The Story

Local Brown Baby started as a feeling long before it became a brand.

My name is Jiyan, I’m a Kurdish-Mexican artist, storyteller, and mom. I grew up in San Diego, caught between cultures, always code-switching and moving between worlds. Because of my mixed background, I learned that identity isn’t simple, it’s something you build piece by piece.

After college, I worked in the creative industry styling, assisting, doing all kinds of behind-the-scenes work. But I kept noticing how often our stories — brown stories, mixed identity stories, diaspora stories — were either erased or aestheticized. They were stripped of their depth and complexity and then watered down for easy consumption.

I wanted to build something different.

Something that didn’t simplify, but expanded and connected. A space that could hold all of it: politics, heritage, folklore, coming-of-age, motherhood, grief, joy, oral histories, magic, and the messy in-between.

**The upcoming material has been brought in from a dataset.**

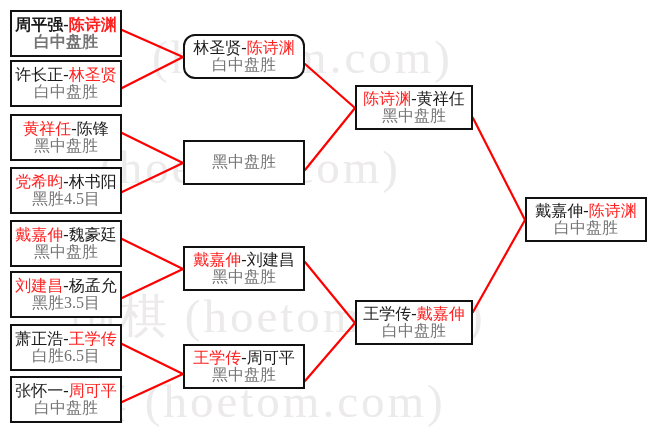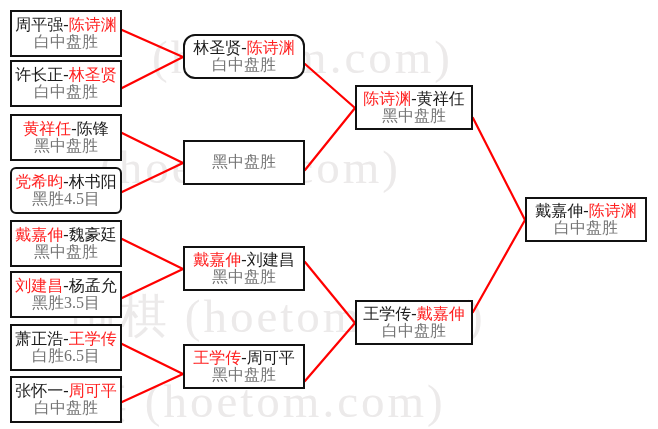"周平强-陈诗渊" div.match { font-weight: none -> bold }
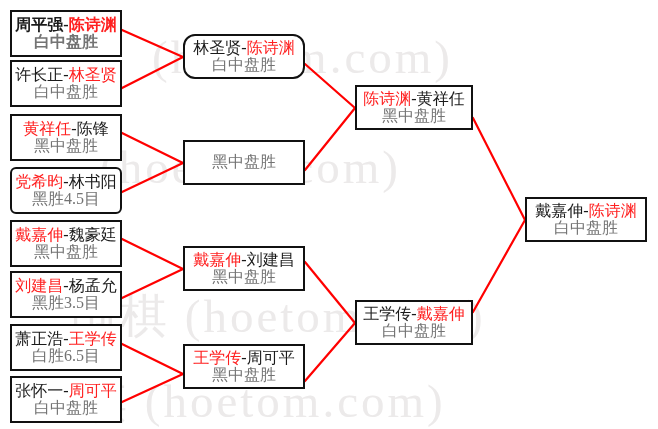"党希昀-林书阳" div.match { border-radius: 6px -> none }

At first, it was just a small photoshoot in my Los Angeles apartment. Then a phrase I couldn’t get out of my head: Support Your Local Brown Baby. I made a t-shirt. Then a few prints. Then I started sharing my work online and something beautiful happened: people all over the world started resonating with it. They saw themselves in it. They reached out and shared their own stories.

What started as one person’s reflection turned into a global conversation, a community of people reclaiming their stories, their creativity, and their voice.

Local Brown Baby is a space for everything I care about: culture, storytelling, resistance, beauty, family, and liberation. It’s where I merge photography, design, and writing into one world that feels like home. Everything I create, from clothes to writing and storytelling, is meant to remind us that we come from people who’ve always created something from nothing. That joy, rage, softness is all sacred and equally necessary when building a better world.

I make things for the ones who move through worlds but never lost their roots. For the ones who know that our culture is not just our past, it’s our future.